Top of Material for this task
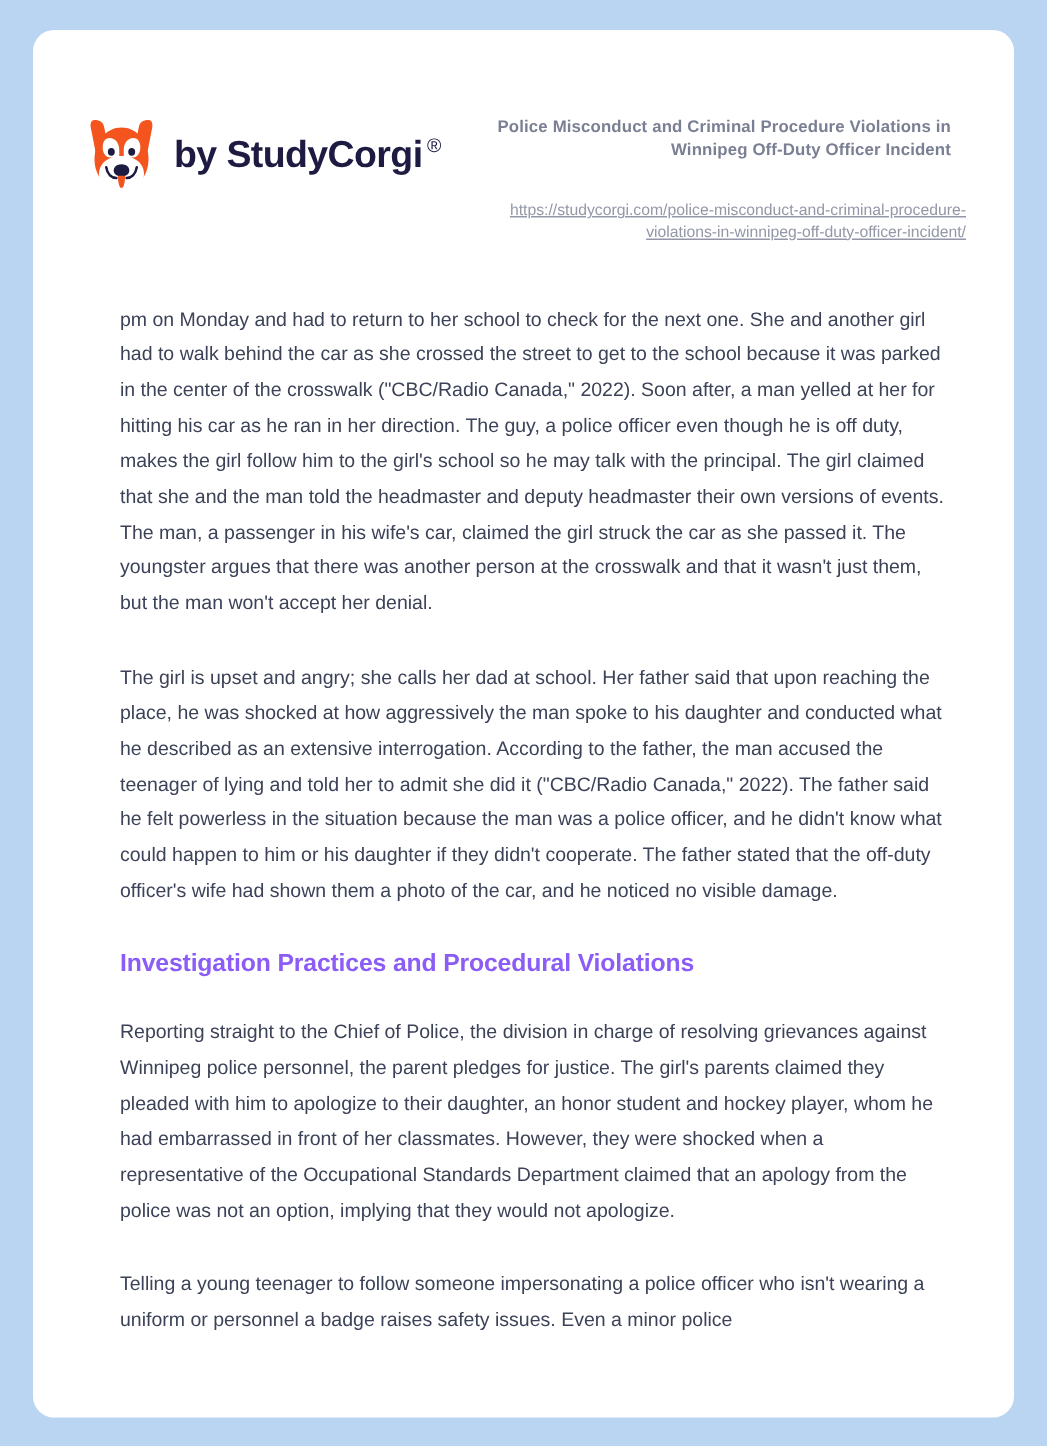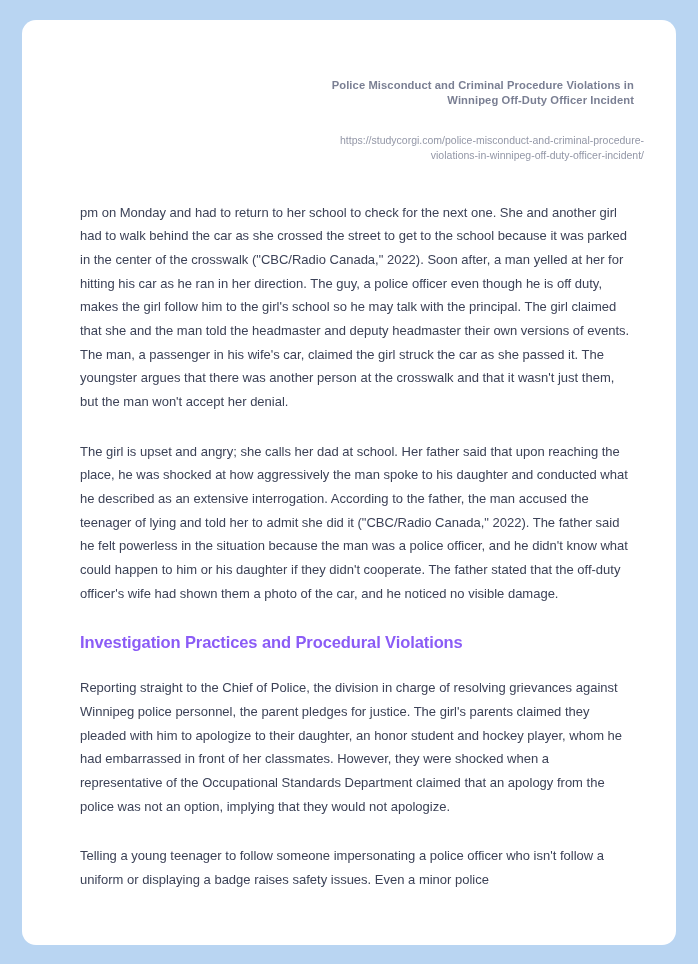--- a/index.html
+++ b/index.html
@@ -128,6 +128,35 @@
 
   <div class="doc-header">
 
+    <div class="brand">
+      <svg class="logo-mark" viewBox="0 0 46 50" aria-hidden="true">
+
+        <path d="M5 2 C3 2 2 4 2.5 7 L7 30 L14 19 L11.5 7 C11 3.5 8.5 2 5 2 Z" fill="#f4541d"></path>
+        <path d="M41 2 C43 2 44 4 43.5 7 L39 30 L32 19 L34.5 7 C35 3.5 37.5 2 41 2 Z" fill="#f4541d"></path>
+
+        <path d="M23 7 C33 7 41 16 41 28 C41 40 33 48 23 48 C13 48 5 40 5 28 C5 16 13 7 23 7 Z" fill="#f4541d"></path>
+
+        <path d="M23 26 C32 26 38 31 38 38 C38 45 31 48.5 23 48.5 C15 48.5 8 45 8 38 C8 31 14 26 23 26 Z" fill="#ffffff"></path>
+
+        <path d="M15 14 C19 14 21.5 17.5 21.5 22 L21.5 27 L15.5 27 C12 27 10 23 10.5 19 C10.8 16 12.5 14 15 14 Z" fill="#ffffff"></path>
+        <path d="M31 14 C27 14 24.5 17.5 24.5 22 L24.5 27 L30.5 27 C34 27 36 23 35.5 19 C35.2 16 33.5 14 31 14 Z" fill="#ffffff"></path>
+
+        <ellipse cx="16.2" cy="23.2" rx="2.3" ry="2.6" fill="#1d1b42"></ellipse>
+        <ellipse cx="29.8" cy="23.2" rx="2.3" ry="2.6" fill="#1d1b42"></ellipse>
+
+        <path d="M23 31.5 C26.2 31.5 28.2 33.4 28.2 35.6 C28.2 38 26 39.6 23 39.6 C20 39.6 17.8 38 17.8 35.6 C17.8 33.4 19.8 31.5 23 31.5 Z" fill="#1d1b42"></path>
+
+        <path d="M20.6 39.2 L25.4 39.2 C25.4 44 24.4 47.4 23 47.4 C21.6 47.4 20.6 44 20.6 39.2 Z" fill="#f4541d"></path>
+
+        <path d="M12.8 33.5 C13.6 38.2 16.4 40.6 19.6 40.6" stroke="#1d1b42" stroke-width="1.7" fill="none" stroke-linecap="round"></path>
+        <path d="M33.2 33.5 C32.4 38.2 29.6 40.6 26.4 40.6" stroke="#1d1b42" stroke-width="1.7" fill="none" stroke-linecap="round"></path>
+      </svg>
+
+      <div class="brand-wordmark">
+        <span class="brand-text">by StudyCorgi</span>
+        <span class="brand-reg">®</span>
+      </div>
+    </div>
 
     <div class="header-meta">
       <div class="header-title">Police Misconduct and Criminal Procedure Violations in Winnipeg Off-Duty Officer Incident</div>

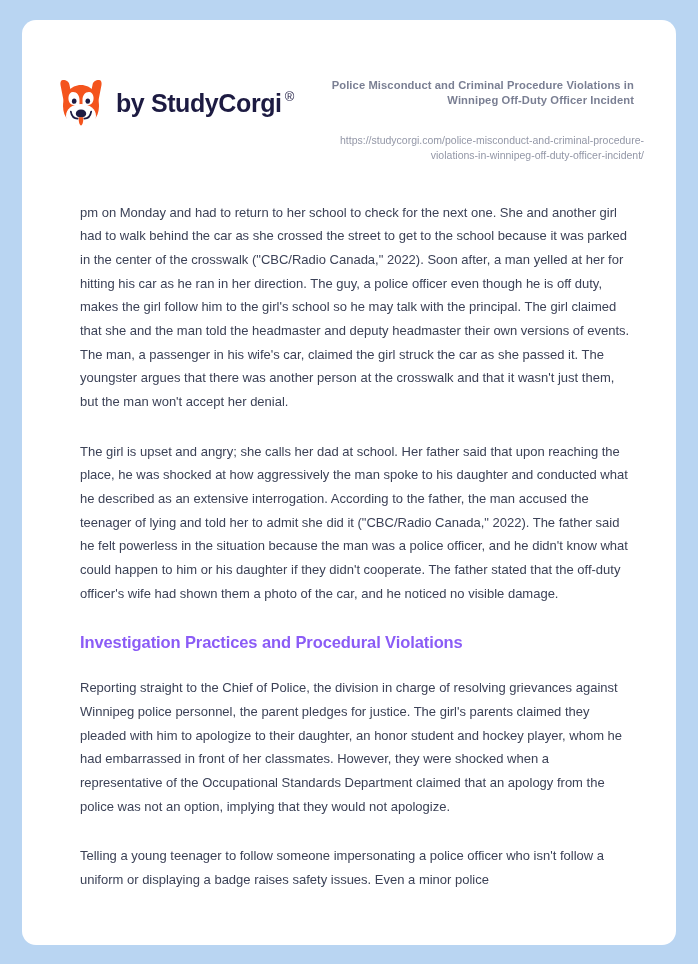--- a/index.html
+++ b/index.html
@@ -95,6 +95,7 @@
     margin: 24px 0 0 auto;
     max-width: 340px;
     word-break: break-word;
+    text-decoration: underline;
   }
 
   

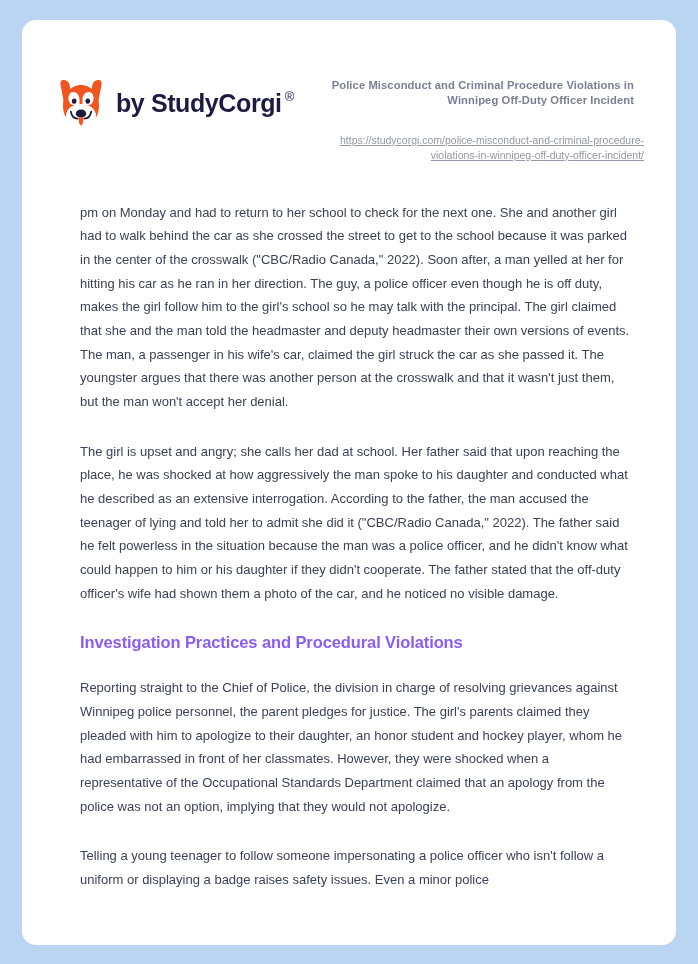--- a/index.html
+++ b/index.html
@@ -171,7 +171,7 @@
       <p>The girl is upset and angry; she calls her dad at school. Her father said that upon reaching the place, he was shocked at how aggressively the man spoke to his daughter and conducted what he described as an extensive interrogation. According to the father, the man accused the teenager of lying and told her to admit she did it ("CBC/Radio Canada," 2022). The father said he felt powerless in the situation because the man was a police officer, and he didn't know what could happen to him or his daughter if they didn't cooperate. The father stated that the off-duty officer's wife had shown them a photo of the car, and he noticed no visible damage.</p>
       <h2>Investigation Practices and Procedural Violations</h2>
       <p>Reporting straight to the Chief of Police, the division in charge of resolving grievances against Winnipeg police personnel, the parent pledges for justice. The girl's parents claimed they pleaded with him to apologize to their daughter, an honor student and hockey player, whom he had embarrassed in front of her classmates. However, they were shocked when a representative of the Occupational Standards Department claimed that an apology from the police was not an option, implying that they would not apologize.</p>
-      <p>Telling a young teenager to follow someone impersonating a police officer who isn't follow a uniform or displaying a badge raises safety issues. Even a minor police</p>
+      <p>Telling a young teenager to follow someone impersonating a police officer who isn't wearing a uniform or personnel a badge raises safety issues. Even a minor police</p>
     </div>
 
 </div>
Bottom of Material for this task
Problem to solve >>
Give every line of the records above again, exactly, and omit the pictures.

Solved problem >>
--- a/index.html
+++ b/index.html
@@ -128,6 +128,35 @@
 
   <div class="doc-header">
 
+    <div class="brand">
+      <svg class="logo-mark" viewBox="0 0 46 50" aria-hidden="true">
+
+        <path d="M5 2 C3 2 2 4 2.5 7 L7 30 L14 19 L11.5 7 C11 3.5 8.5 2 5 2 Z" fill="#f4541d"></path>
+        <path d="M41 2 C43 2 44 4 43.5 7 L39 30 L32 19 L34.5 7 C35 3.5 37.5 2 41 2 Z" fill="#f4541d"></path>
+
+        <path d="M23 7 C33 7 41 16 41 28 C41 40 33 48 23 48 C13 48 5 40 5 28 C5 16 13 7 23 7 Z" fill="#f4541d"></path>
+
+        <path d="M23 26 C32 26 38 31 38 38 C38 45 31 48.5 23 48.5 C15 48.5 8 45 8 38 C8 31 14 26 23 26 Z" fill="#ffffff"></path>
+
+        <path d="M15 14 C19 14 21.5 17.5 21.5 22 L21.5 27 L15.5 27 C12 27 10 23 10.5 19 C10.8 16 12.5 14 15 14 Z" fill="#ffffff"></path>
+        <path d="M31 14 C27 14 24.5 17.5 24.5 22 L24.5 27 L30.5 27 C34 27 36 23 35.5 19 C35.2 16 33.5 14 31 14 Z" fill="#ffffff"></path>
+
+        <ellipse cx="16.2" cy="23.2" rx="2.3" ry="2.6" fill="#1d1b42"></ellipse>
+        <ellipse cx="29.8" cy="23.2" rx="2.3" ry="2.6" fill="#1d1b42"></ellipse>
+
+        <path d="M23 31.5 C26.2 31.5 28.2 33.4 28.2 35.6 C28.2 38 26 39.6 23 39.6 C20 39.6 17.8 38 17.8 35.6 C17.8 33.4 19.8 31.5 23 31.5 Z" fill="#1d1b42"></path>
+
+        <path d="M20.6 39.2 L25.4 39.2 C25.4 44 24.4 47.4 23 47.4 C21.6 47.4 20.6 44 20.6 39.2 Z" fill="#f4541d"></path>
+
+        <path d="M12.8 33.5 C13.6 38.2 16.4 40.6 19.6 40.6" stroke="#1d1b42" stroke-width="1.7" fill="none" stroke-linecap="round"></path>
+        <path d="M33.2 33.5 C32.4 38.2 29.6 40.6 26.4 40.6" stroke="#1d1b42" stroke-width="1.7" fill="none" stroke-linecap="round"></path>
+      </svg>
+
+      <div class="brand-wordmark">
+        <span class="brand-text">by StudyCorgi</span>
+        <span class="brand-reg">®</span>
+      </div>
+    </div>
 
     <div class="header-meta">
       <div class="header-title">Police Misconduct and Criminal Procedure Violations in Winnipeg Off-Duty Officer Incident</div>

--- a/index.html
+++ b/index.html
@@ -95,6 +95,7 @@
     margin: 24px 0 0 auto;
     max-width: 340px;
     word-break: break-word;
+    text-decoration: underline;
   }
 
   

--- a/index.html
+++ b/index.html
@@ -171,7 +171,7 @@
       <p>The girl is upset and angry; she calls her dad at school. Her father said that upon reaching the place, he was shocked at how aggressively the man spoke to his daughter and conducted what he described as an extensive interrogation. According to the father, the man accused the teenager of lying and told her to admit she did it ("CBC/Radio Canada," 2022). The father said he felt powerless in the situation because the man was a police officer, and he didn't know what could happen to him or his daughter if they didn't cooperate. The father stated that the off-duty officer's wife had shown them a photo of the car, and he noticed no visible damage.</p>
       <h2>Investigation Practices and Procedural Violations</h2>
       <p>Reporting straight to the Chief of Police, the division in charge of resolving grievances against Winnipeg police personnel, the parent pledges for justice. The girl's parents claimed they pleaded with him to apologize to their daughter, an honor student and hockey player, whom he had embarrassed in front of her classmates. However, they were shocked when a representative of the Occupational Standards Department claimed that an apology from the police was not an option, implying that they would not apologize.</p>
-      <p>Telling a young teenager to follow someone impersonating a police officer who isn't follow a uniform or displaying a badge raises safety issues. Even a minor police</p>
+      <p>Telling a young teenager to follow someone impersonating a police officer who isn't wearing a uniform or personnel a badge raises safety issues. Even a minor police</p>
     </div>
 
 </div>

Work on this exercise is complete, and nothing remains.